::: Exercise data :::
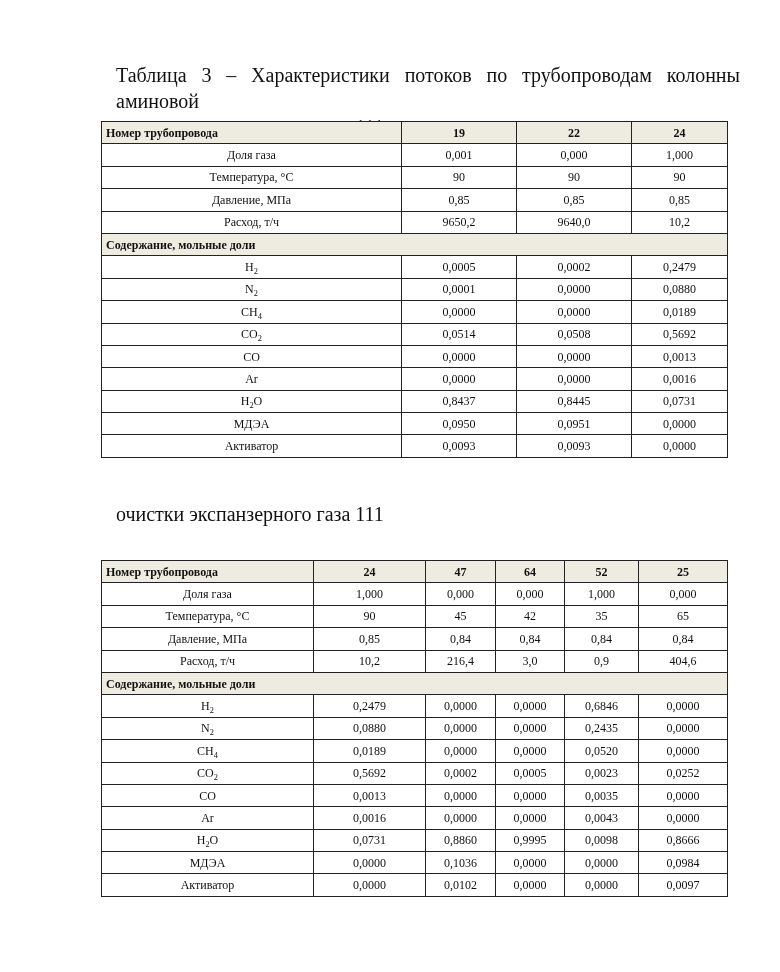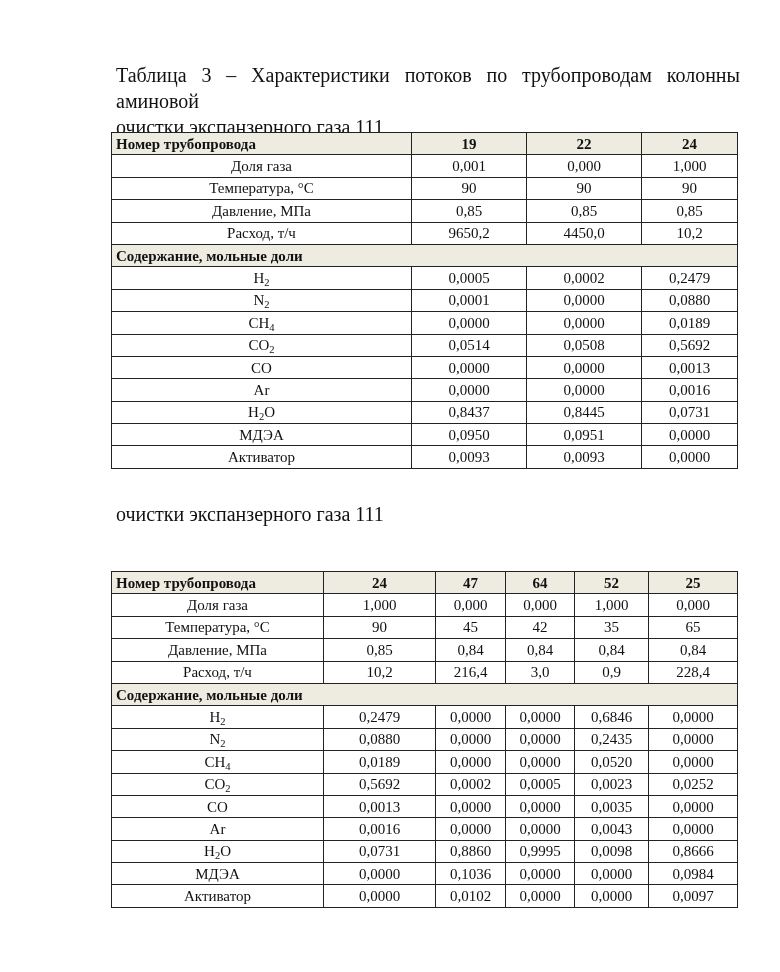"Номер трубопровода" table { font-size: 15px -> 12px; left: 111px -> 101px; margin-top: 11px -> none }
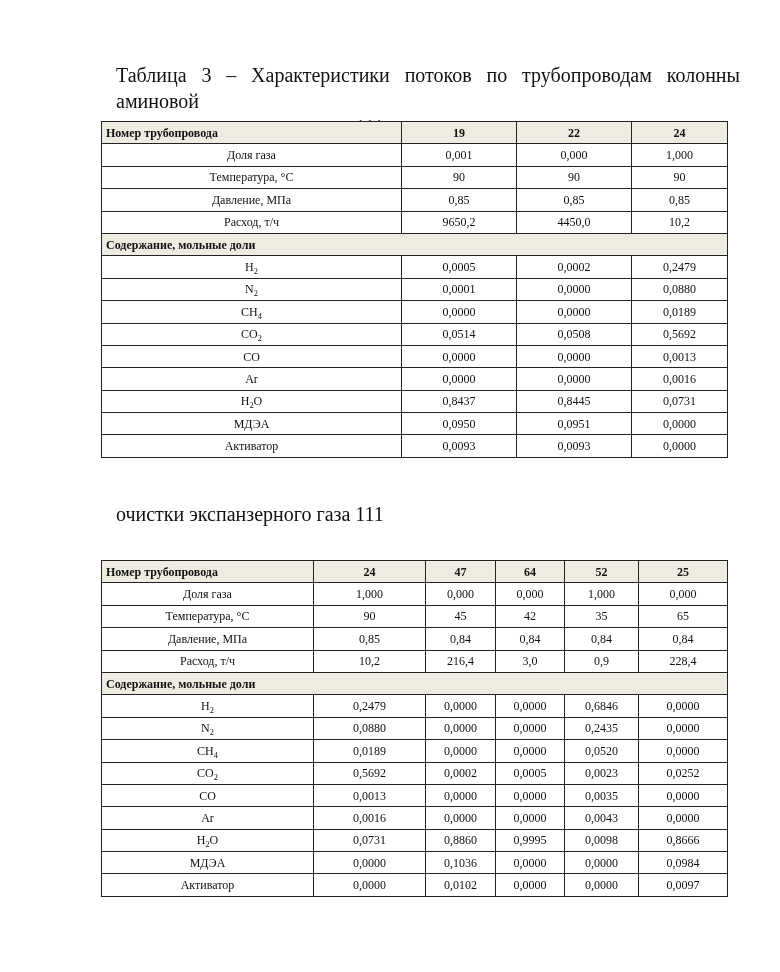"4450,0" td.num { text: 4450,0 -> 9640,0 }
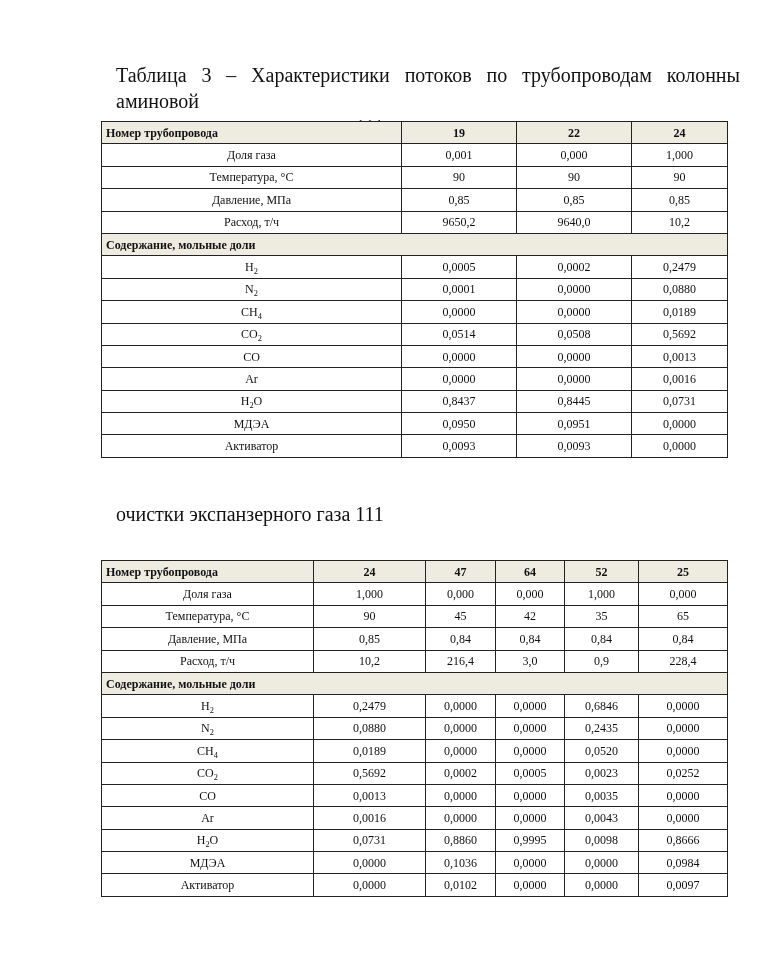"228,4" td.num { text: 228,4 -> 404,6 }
:::
::: Exercise data :::
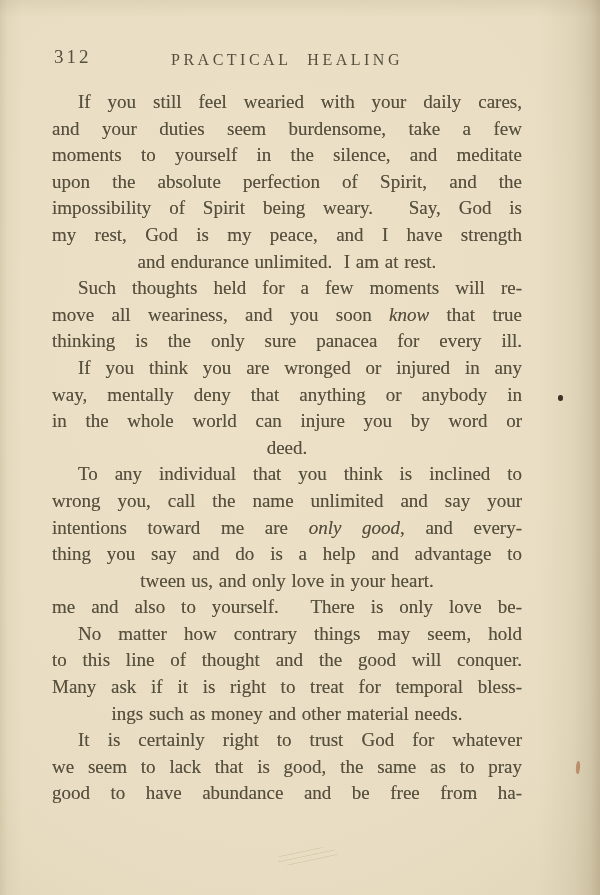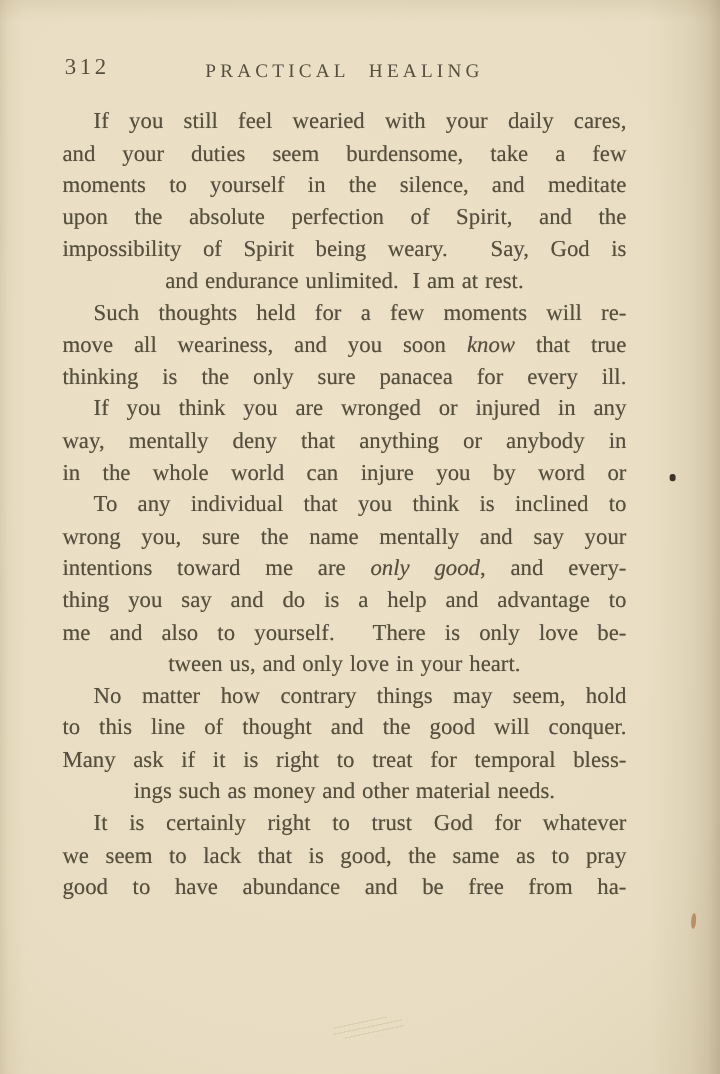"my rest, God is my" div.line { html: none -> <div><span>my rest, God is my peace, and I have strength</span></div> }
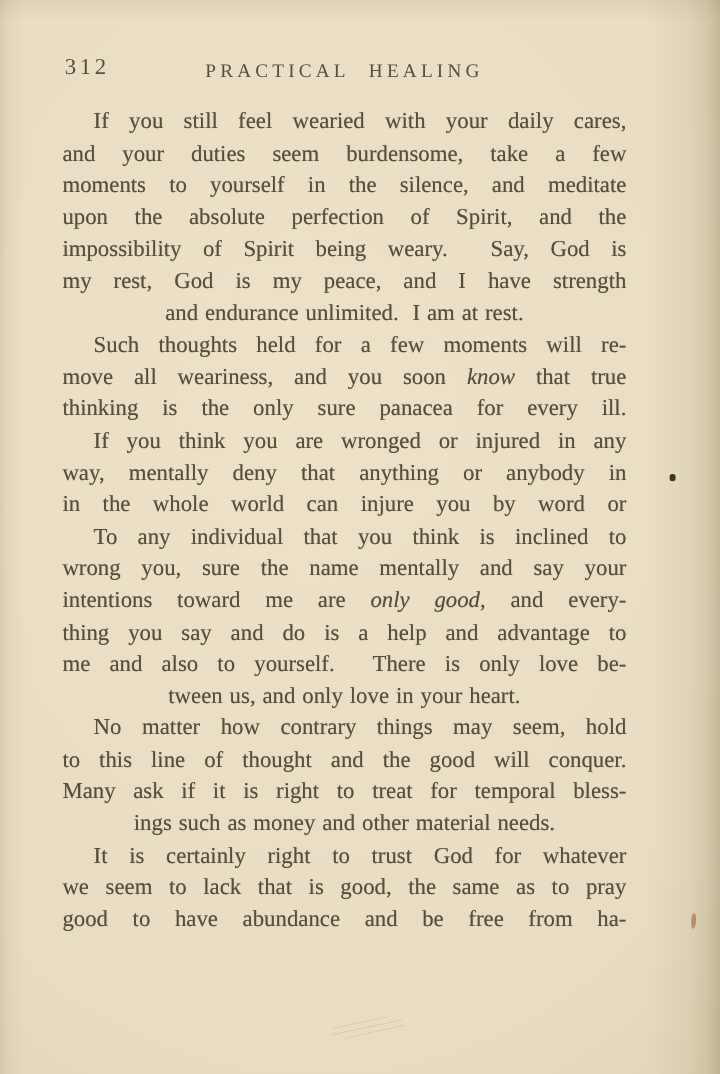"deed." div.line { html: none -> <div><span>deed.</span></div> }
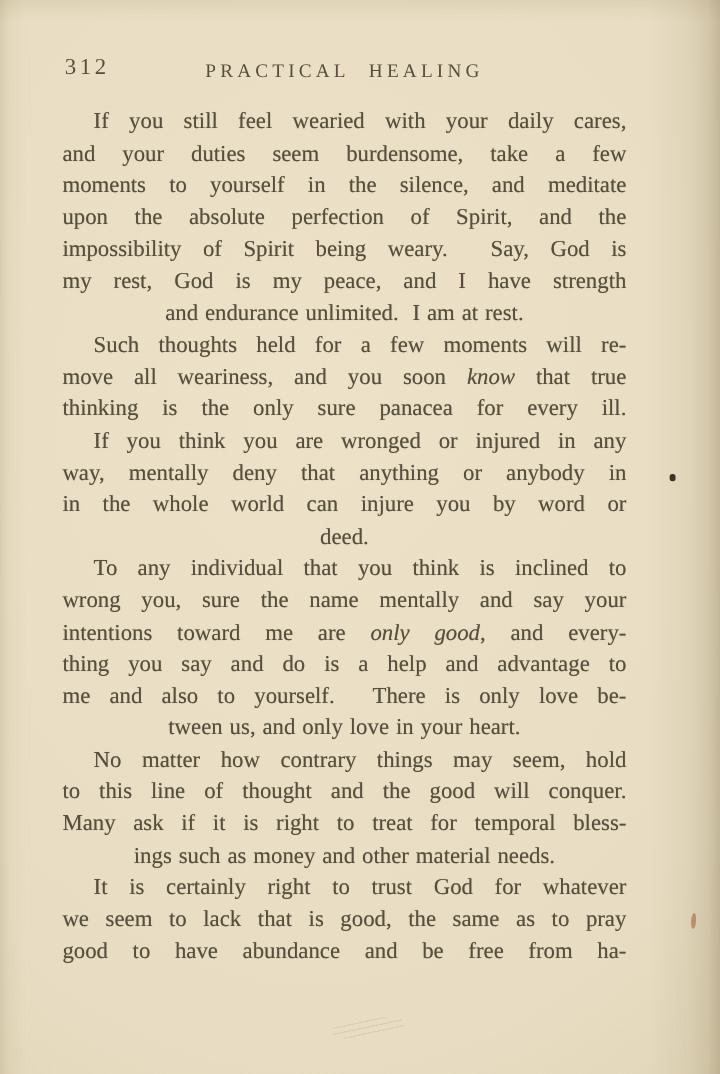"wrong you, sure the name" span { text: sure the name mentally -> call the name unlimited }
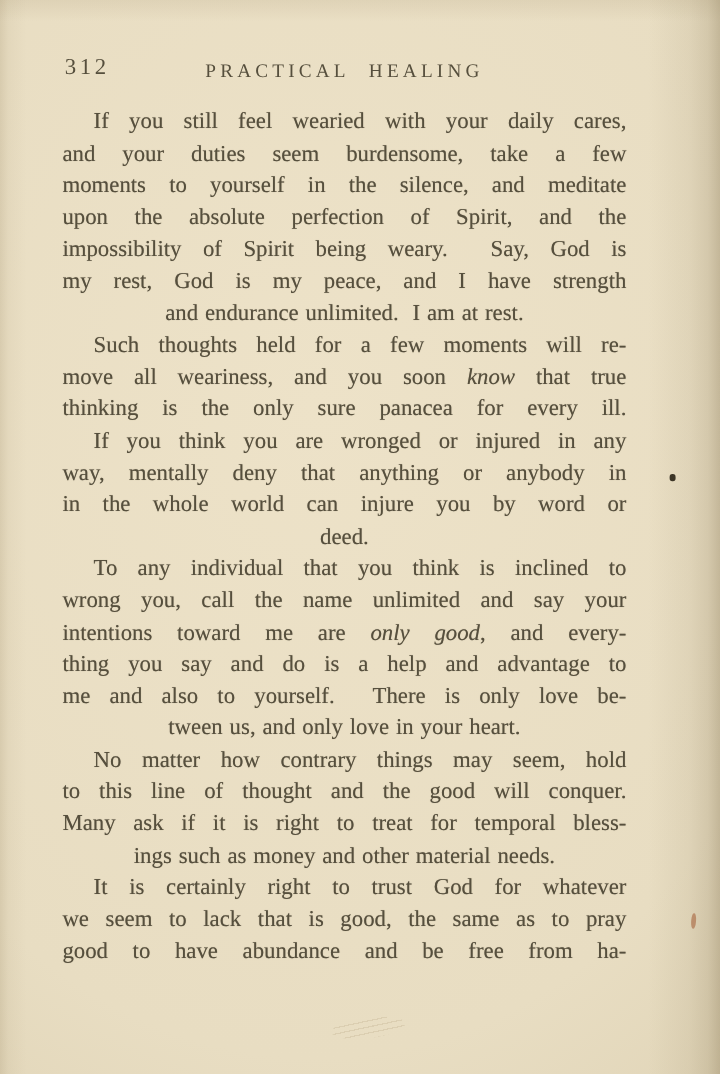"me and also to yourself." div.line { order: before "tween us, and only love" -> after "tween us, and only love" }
:::
_What needs to be done_.
Within the data above, repeat exactly the lines from the one bearing "you, sure the" through the one bearing "and also to". Include no pictures and nothing else.

_Output for this exercise_.
"wrong you, sure the name" span { text: sure the name mentally -> call the name unlimited }
"me and also to yourself." div.line { order: before "tween us, and only love" -> after "tween us, and only love" }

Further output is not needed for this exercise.